Predicting Mental Stress Induced by Interaction in Collaborative Order Picking Using Dynamic Bayesian Networks and Personality Traits of Workers
摘要
Although cooperative robots have been rapidly introduced in warehouses, high turnover remains a major problem in semi-automated warehouses. Order picking is a representative example of a process where interaction between an automated guided vehicle (AGV) and an operator (picker) could disrupt the work pace of the worker and induce mental stress. Most studies have focused on physical stress, and few have addressed dynamic changes and individual differences in mental stress caused by AGV–picker interactions. This study experimented with the order picking process that incorporates interaction with AGVs by providing a voice notification regarding the number of shelves waiting in front of the workstation (WS) and shelf transfer delay to address this gap.

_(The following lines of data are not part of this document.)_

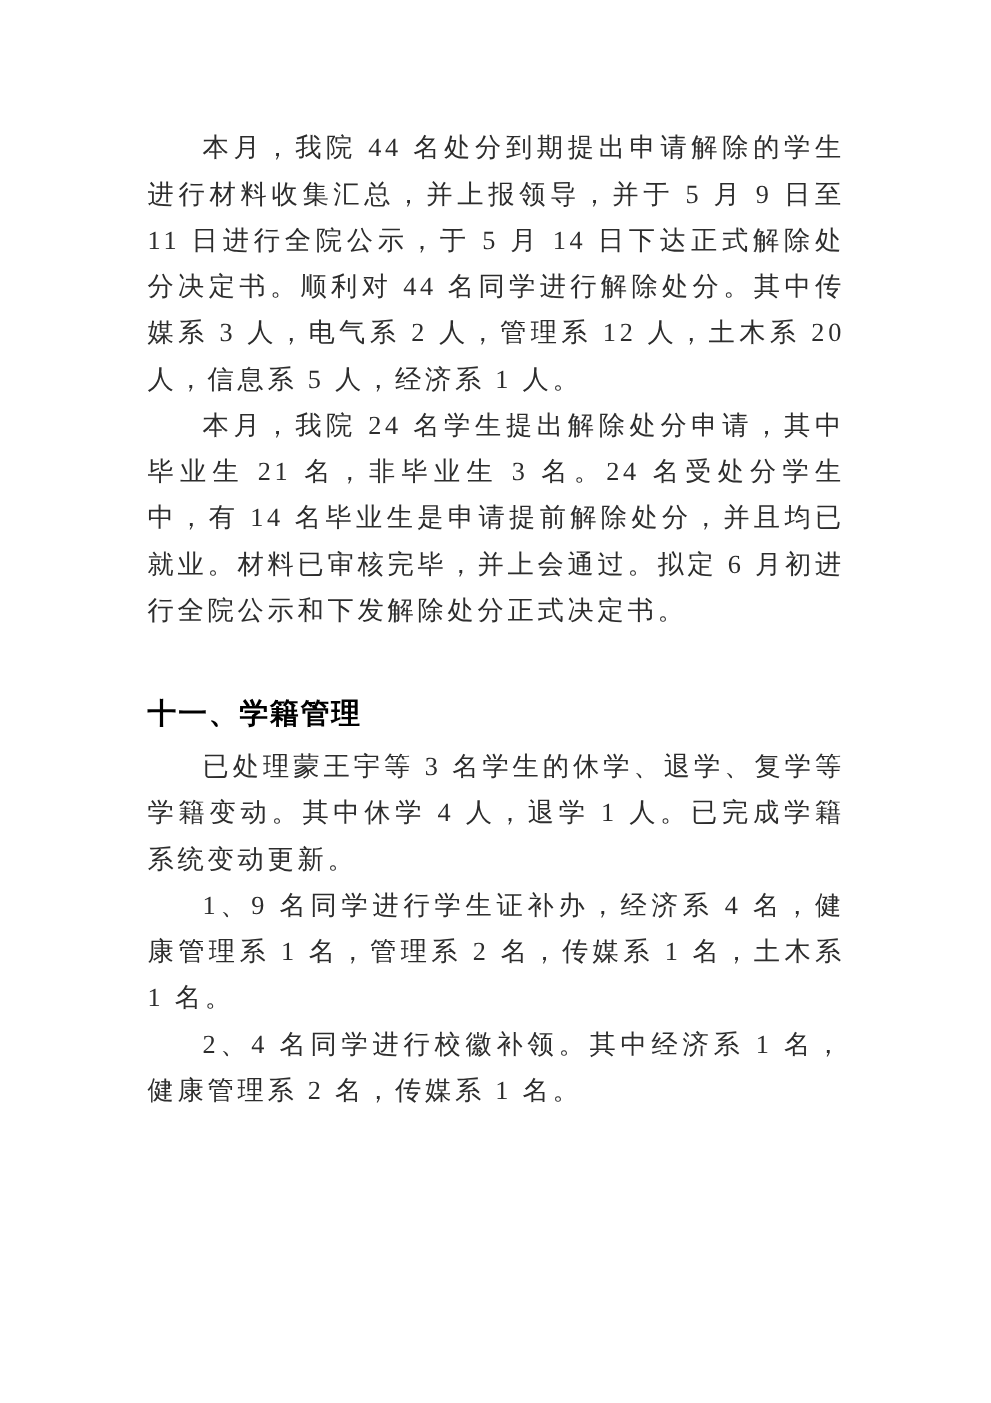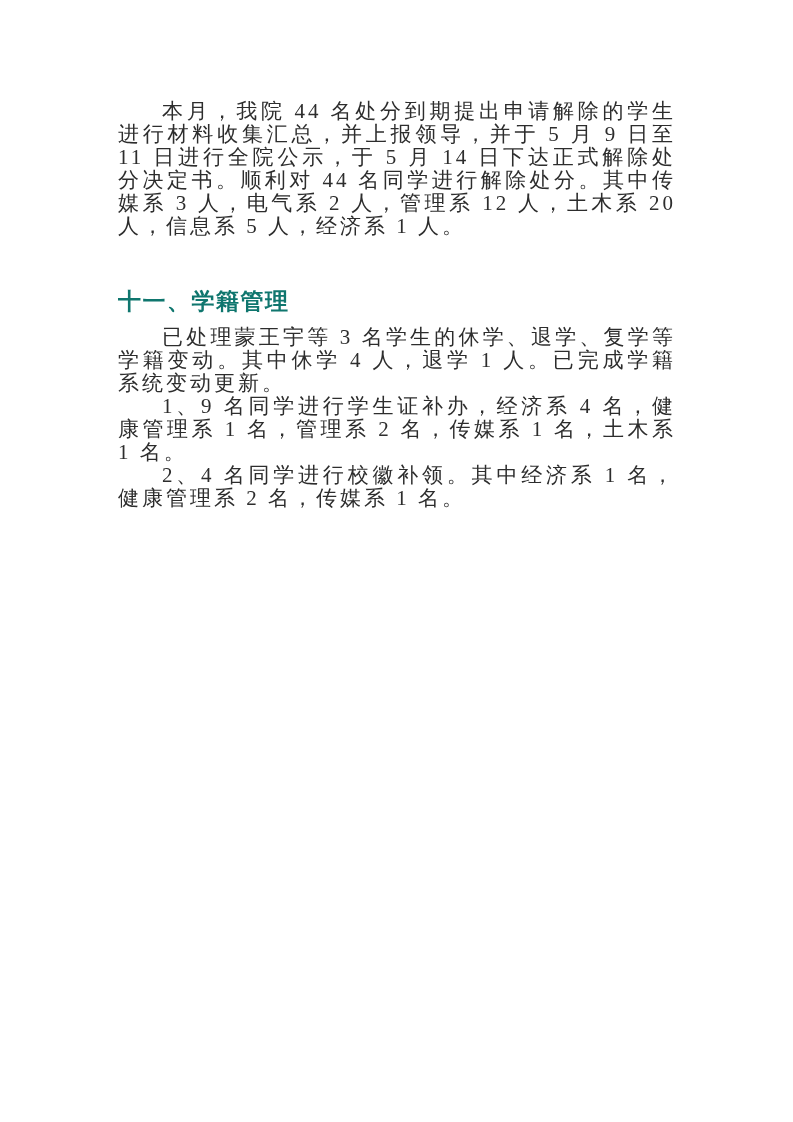--- a/index.html
+++ b/index.html
@@ -15,44 +15,45 @@
   .page {
     box-sizing: border-box;
     width: 793px;
     height: 1122px;
     background: #ffffff;
     padding: 100px 117px 0 118px;
   }
   .para {
     font-family: "Liberation Serif", "DejaVu Serif", serif;
     font-size: 21px;
-    line-height: 23px;
+    line-height: 37px;
     letter-spacing: 3px;
     color: #2d2d2d;
     text-align: justify;
     text-indent: 44px;
     margin: 0;
   }
   .heading {
     font-family: "Liberation Sans", "DejaVu Sans", sans-serif;
     font-weight: bold;
     font-size: 23px;
     line-height: 40px;
     letter-spacing: 1.5px;
-    color: #0f766e;
+    color: #000000;
     margin: 43px 0 5px 0;
     text-indent: 0;
   }
 </style>
 </head>
 <body>
 
 <div class="page">
   <p class="para">本月，我院 44 名处分到期提出申请解除的学生进行材料收集汇总，并上报领导，并于 5 月 9 日至 11 日进行全院公示，于 5 月 14 日下达正式解除处分决定书。顺利对 44 名同学进行解除处分。其中传媒系 3 人，电气系 2 人，管理系 12 人，土木系 20 人，信息系 5 人，经济系 1 人。</p>
 
+  <p class="para">本月，我院 24 名学生提出解除处分申请，其中毕业生 21 名，非毕业生 3 名。24 名受处分学生中，有 14 名毕业生是申请提前解除处分，并且均已就业。材料已审核完毕，并上会通过。拟定 6 月初进行全院公示和下发解除处分正式决定书。</p>
 
   <h2 class="heading">十一、学籍管理</h2>
 
   <p class="para">已处理蒙王宇等 3 名学生的休学、退学、复学等学籍变动。其中休学 4 人，退学 1 人。已完成学籍系统变动更新。</p>
 
 
   <p class="para">1、9 名同学进行学生证补办，经济系 4 名，健康管理系 1 名，管理系 2 名，传媒系 1 名，土木系 1 名。</p>
 
   <p class="para">2、4 名同学进行校徽补领。其中经济系 1 名，健康管理系 2 名，传媒系 1 名。</p>
 </div>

A dynamic Bayesian network (DBN) was used to predict mental stress levels assessed by the picker after processing each order. Further, this study constructed group-specific DBNs for groups with high and low scores on the Big Five factors strongly related to robot acceptance (extraversion, agreeableness, and openness) to address individual differences in stress. The main finding revealed that mental stress levels were higher when the number of shelves waiting in front of the WS was greater or when delays occurred in transporting shelves; further, they were higher for workers with lower levels of extraversion, agreeableness, and openness. The DBN achieved the highest accuracy (0.758) compared to those of three conventional machine learning methods. In addition, the overall accuracy of the DBN (0.768), which was divided into groups with high and low agreeableness scores, exceeded this value.